Copy out each line of the data that includes the string "classes".

┌──

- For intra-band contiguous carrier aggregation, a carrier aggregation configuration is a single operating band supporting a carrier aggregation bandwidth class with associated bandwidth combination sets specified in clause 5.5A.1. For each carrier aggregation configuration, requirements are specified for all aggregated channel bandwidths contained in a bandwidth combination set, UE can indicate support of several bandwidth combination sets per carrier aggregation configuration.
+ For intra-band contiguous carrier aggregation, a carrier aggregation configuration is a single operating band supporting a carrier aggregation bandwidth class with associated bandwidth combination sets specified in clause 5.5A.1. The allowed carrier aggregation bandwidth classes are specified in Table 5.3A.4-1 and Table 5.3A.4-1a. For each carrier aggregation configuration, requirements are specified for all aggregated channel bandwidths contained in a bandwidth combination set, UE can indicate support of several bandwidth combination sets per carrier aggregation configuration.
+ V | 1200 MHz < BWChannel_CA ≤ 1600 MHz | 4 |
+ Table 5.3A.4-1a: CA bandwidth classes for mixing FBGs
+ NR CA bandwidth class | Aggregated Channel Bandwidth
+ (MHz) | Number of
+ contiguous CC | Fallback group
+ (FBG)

└──

**TASK RESPONSE**
+ For intra-band contiguous carrier aggregation, a carrier aggregation configuration is a single operating band supporting a carrier aggregation bandwidth class with associated bandwidth combination sets specified in clause 5.5A.1. The allowed carrier aggregation bandwidth classes are specified in Table 5.3A.4-1 and Table 5.3A.4-1a. For each carrier aggregation configuration, requirements are specified for all aggregated channel bandwidths contained in a bandwidth combination set, UE can indicate support of several bandwidth combination sets per carrier aggregation configuration.
+ Table 5.3A.4-1a: CA bandwidth classes for mixing FBGs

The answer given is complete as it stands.